§ MATERIAL FOR THIS TASK:
◇ ◇ ◇ ◇

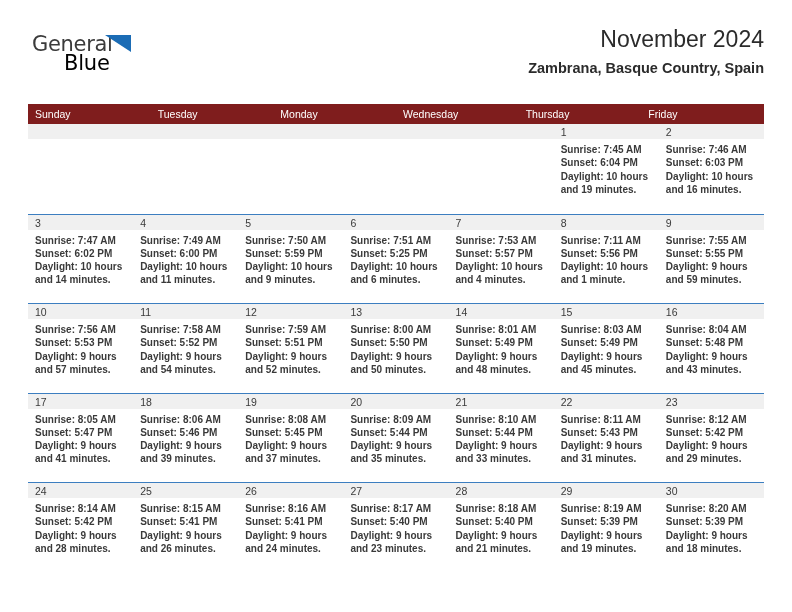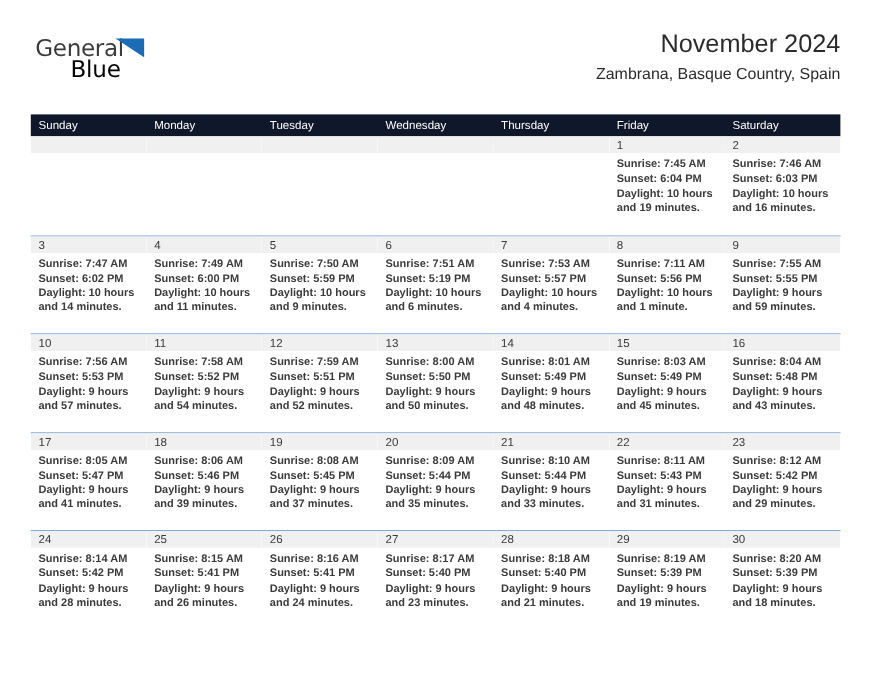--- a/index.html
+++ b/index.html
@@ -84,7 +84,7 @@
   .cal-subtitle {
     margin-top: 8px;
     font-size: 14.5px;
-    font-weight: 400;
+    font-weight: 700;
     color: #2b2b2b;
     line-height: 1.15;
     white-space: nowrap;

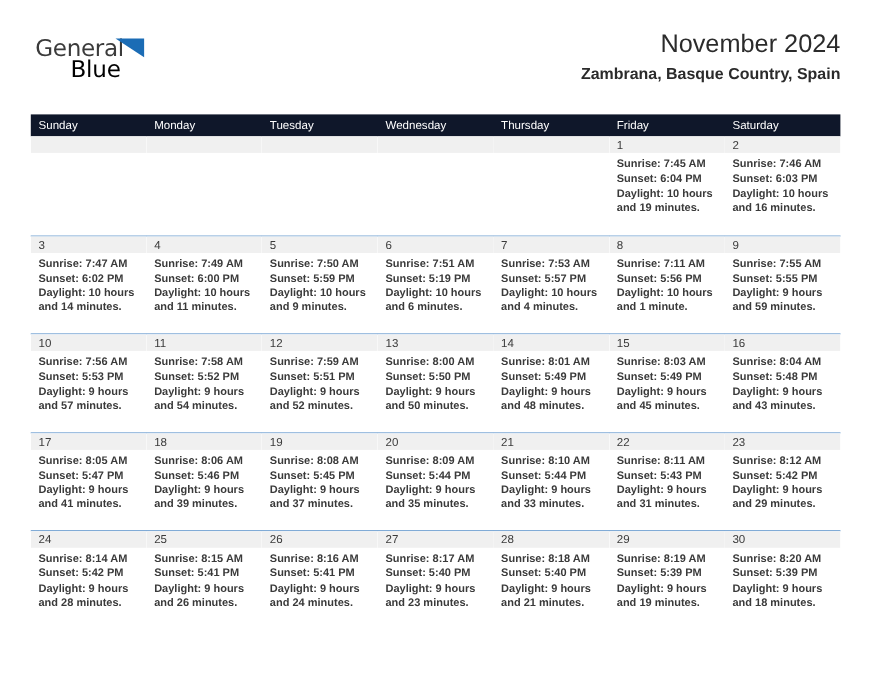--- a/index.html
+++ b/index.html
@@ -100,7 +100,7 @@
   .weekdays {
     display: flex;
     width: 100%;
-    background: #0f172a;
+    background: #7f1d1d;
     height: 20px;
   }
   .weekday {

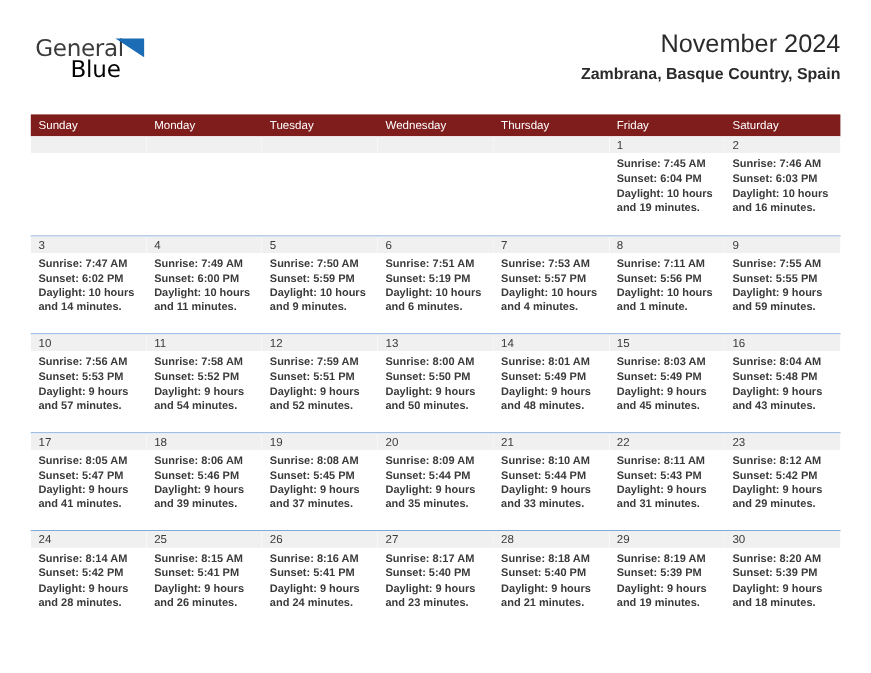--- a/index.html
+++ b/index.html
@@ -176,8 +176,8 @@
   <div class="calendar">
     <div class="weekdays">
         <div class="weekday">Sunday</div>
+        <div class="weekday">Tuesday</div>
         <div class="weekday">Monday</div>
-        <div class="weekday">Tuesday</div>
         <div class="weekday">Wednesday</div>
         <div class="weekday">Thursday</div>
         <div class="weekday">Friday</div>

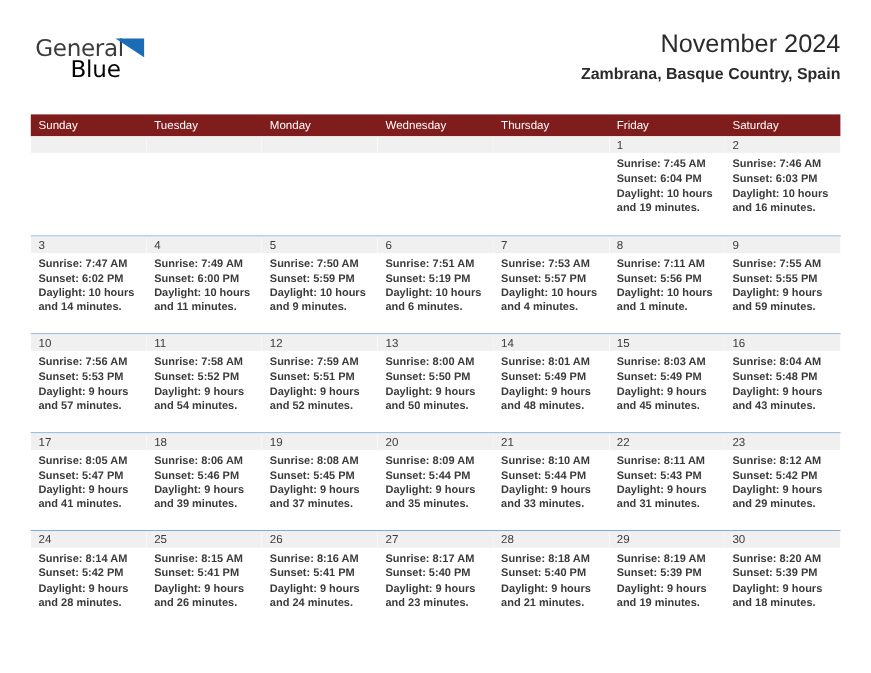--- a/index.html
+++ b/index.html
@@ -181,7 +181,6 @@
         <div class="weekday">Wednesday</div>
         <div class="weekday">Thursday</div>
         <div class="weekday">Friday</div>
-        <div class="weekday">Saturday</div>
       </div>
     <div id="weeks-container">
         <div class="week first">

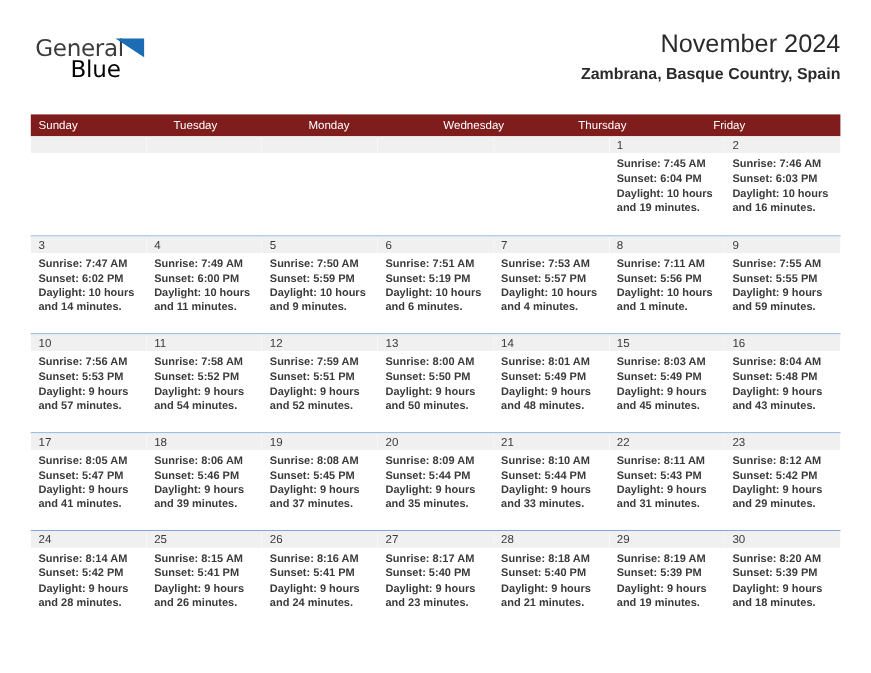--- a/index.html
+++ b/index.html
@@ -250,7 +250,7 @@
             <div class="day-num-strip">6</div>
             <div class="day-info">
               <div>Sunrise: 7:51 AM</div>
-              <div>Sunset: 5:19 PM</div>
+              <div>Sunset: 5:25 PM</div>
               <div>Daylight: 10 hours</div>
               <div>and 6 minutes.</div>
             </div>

◇ ◇ ◇ ◇

§ ACTIVITY:
Where a line of the material holds the word "Sunset", copy that line.

§ OUTPUT FOR THIS TASK:
-              <div>Sunset: 5:19 PM</div>
+              <div>Sunset: 5:25 PM</div>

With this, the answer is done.